You also see a lot of armchair economists who seem to take upon talking points about what we should do (all of which seem to point to minimizing taxes to the point of being virtually nonexistent, as though somehow, without funding, things will magically continue on), and yet, they do this without even considering the smallest of details on what it takes to make a country function.

There's those free market capitalists about that say we're overpaid (yet do any of you really want to work at wages competitive to the chinese who make maybe 3 cents an hour???), or we regulate too much (Gulf oil crisis anyone??!??) or that businesses should just fail, (well, not much of a disagreement there, but then again, if we didn't LET businesses get that big, they wouldn't be so impacting when they fell, but that's more regulation, amirite?).

You have people whom have posted about how the president could be more draconian about how investments work, and then in the same sentence call him a tyrant (yet he's not abusing his power enough apparently), those whom are up in arms about the people on welfare, (but collect social security), bitch about a health care bill (but are on medicare and medicaid), rage against the greed of corporations (but are damned if they see one of the wealthy 1%'ers forced to pay more in taxes), complain about inflation (but still think its fine to do every little thing they can to turn a larger profit, which, in turn, jacks up prices), hate how there's no customers willing to spend decent money, (but will haggle for an hour for $10 off a hand plane), and on and on and on.

To me, it's so damned obvious what's the source of the problem. It's us. It's how we act and treat each other. It's our lack of desire to sacrifice ANYTHING. Not even a penny we might find on the street. We're so blind to it all, and yet it's so obvious.

But nobody's willing to sit and think for five seconds on their own actions and how it contributes to the mess. Nobody wants to stand and say, "hey. I'll pitch in to help out my fellow man." Nobody saying, "maybe I don't need to get the best deal all the time. Maybe I can just be satisfied with what I am getting." or "I get X from the government. Maybe I shouldn't be so critical of others that benefit."

It's just more of the shifting blame, and more antagonizing the problem rather than solving it.


----------



## Roger Clark aka Rex (Dec 30, 2008)

Deregulation often sucks.
Deregulation as touted as opening up competition to competing providers, thus making better choices and saving money is often just a ruse for more bloodsuckers to get in on the act.
Since deregulation of utility services I can attest that my costs have gone up significantly for all these services.
Instance: Electricity. TXNM was my power supplier, then with deregulation, a myriad of "new" and unheard of "power companies" presented themselves to me (often offering cash rewards) to select their service as no longer could anyone use TXNM as their supplier. You soon find out that any of these power suppliers are nothing but an accounting company running interference between you and the "actual" supplier - TXNM. In this setup everyone running interference makes a profit, thus your bills go up, but hell you get a choice, you get to chose your own robber.
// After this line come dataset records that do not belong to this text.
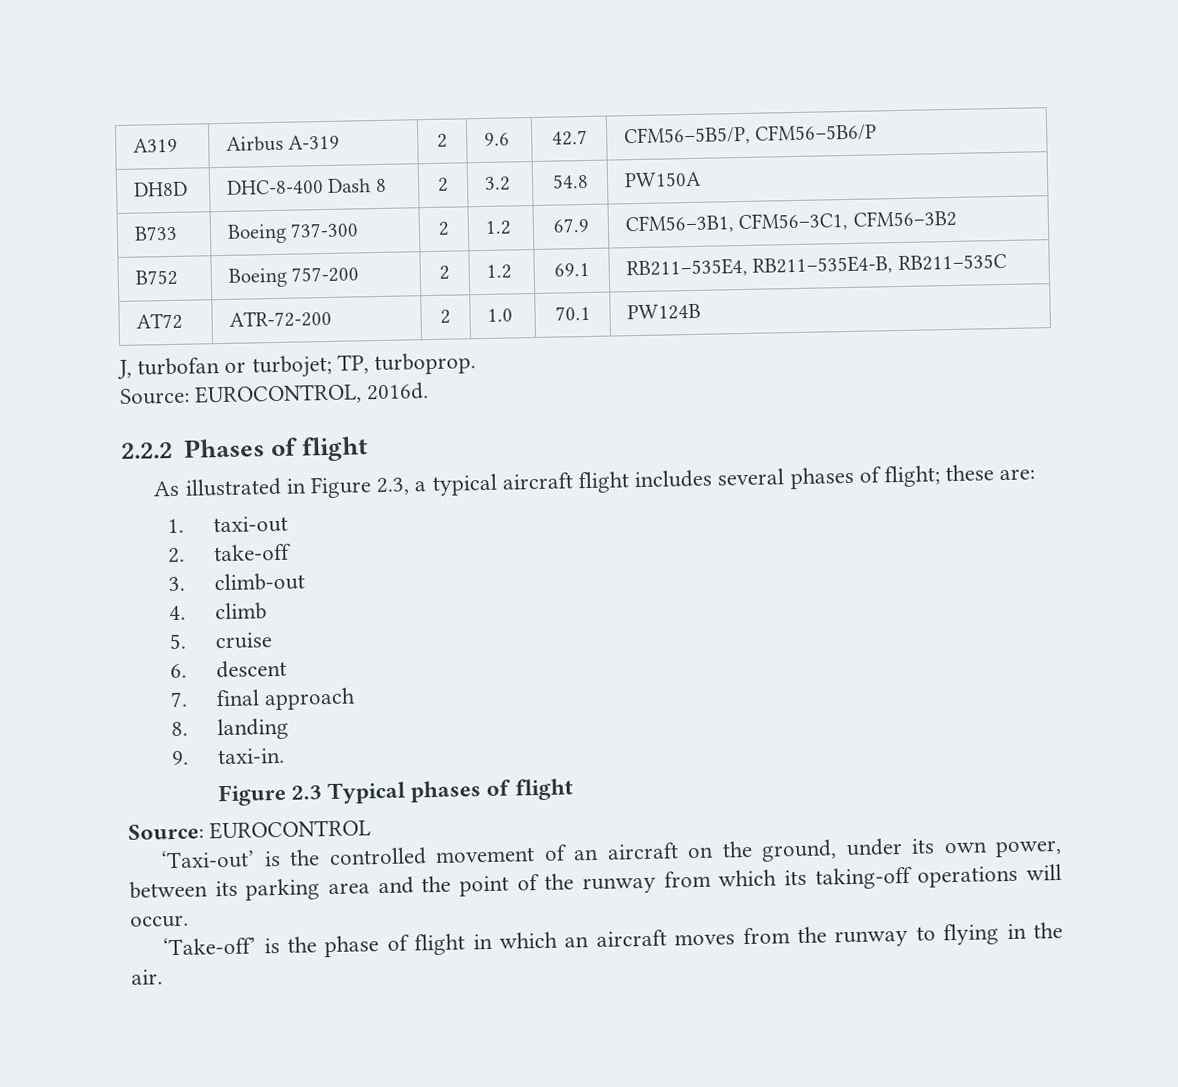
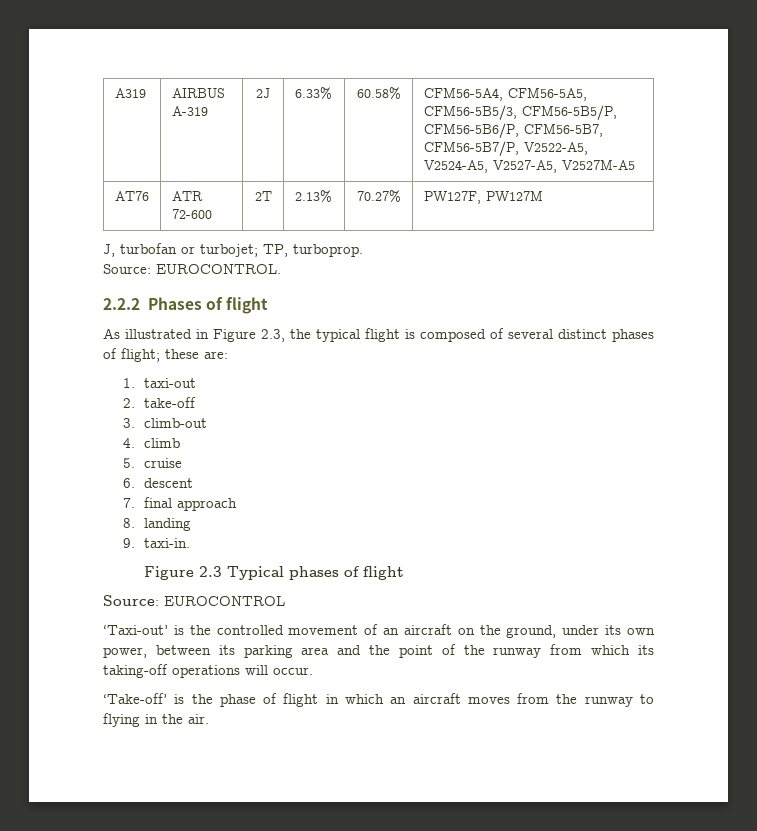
- A319 | Airbus A-319 | 2 | 9.6 | 42.7 | CFM56–5B5/P, CFM56–5B6/P
- DH8D | DHC-8-400 Dash 8 | 2 | 3.2 | 54.8 | PW150A
- B733 | Boeing 737-300 | 2 | 1.2 | 67.9 | CFM56–3B1, CFM56–3C1, CFM56–3B2
- B752 | Boeing 757-200 | 2 | 1.2 | 69.1 | RB211–535E4, RB211–535E4-B, RB211–535C
- AT72 | ATR-72-200 | 2 | 1.0 | 70.1 | PW124B
+ A319 | AIRBUS A-319 | 2J | 6.33% | 60.58% | CFM56-5A4, CFM56-5A5, CFM56-5B5/3, CFM56-5B5/P, CFM56-5B6/P, CFM56-5B7, CFM56-5B7/P, V2522-A5, V2524-A5, V2527-A5, V2527M-A5
+ AT76 | ATR 72-600 | 2T | 2.13% | 70.27% | PW127F, PW127M
- Source: EUROCONTROL, 2016d.
+ Source: EUROCONTROL.
- As illustrated in Figure 2.3, a typical aircraft flight includes several phases of flight; these are:
+ As illustrated in Figure 2.3, the typical flight is composed of several distinct phases of flight; these are:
Now try to get an electrical problem seen to: Call your provider, they call TXNM who come out to fix, maintain or install. If they would only deregulate the deregulation and I could deal directly with TXNM, then it would cost me less (no go between involved) and all my issues can be handled going straight to the horses mouth - TXNM. That easy and cost effective method was deemed "unfair" and changed to let leeches in as middle men.
This situation in various forms exist in many industries, telephone, water, healthcare, you name it someones got their unneeded and unwanted hand in it skimming and making a business out of it.
Deregulation has done much to cause this current financial crisis and will continue to do so until someone with enough balls and authority will get these bloodsuckers out of the picture


----------



## RockyTopScott (Nov 16, 2008)

Hey Lwllms, where can i get the source facts that support this statement of yours?:

*" In this Country nearly one dollar of every two spent on health care goes to support a manipulating parasite insurance industry."*

I bet you just made that up to support your ideology, didn't you?


----------



## YanktonSD (Jun 21, 2011)

Deregulation is like taking a blood clot out of an artery.


----------



## helluvawreck (Jul 21, 2010)

*Bob*, with all do respect to you, I am in business in a manufacturing company. We started with nothing.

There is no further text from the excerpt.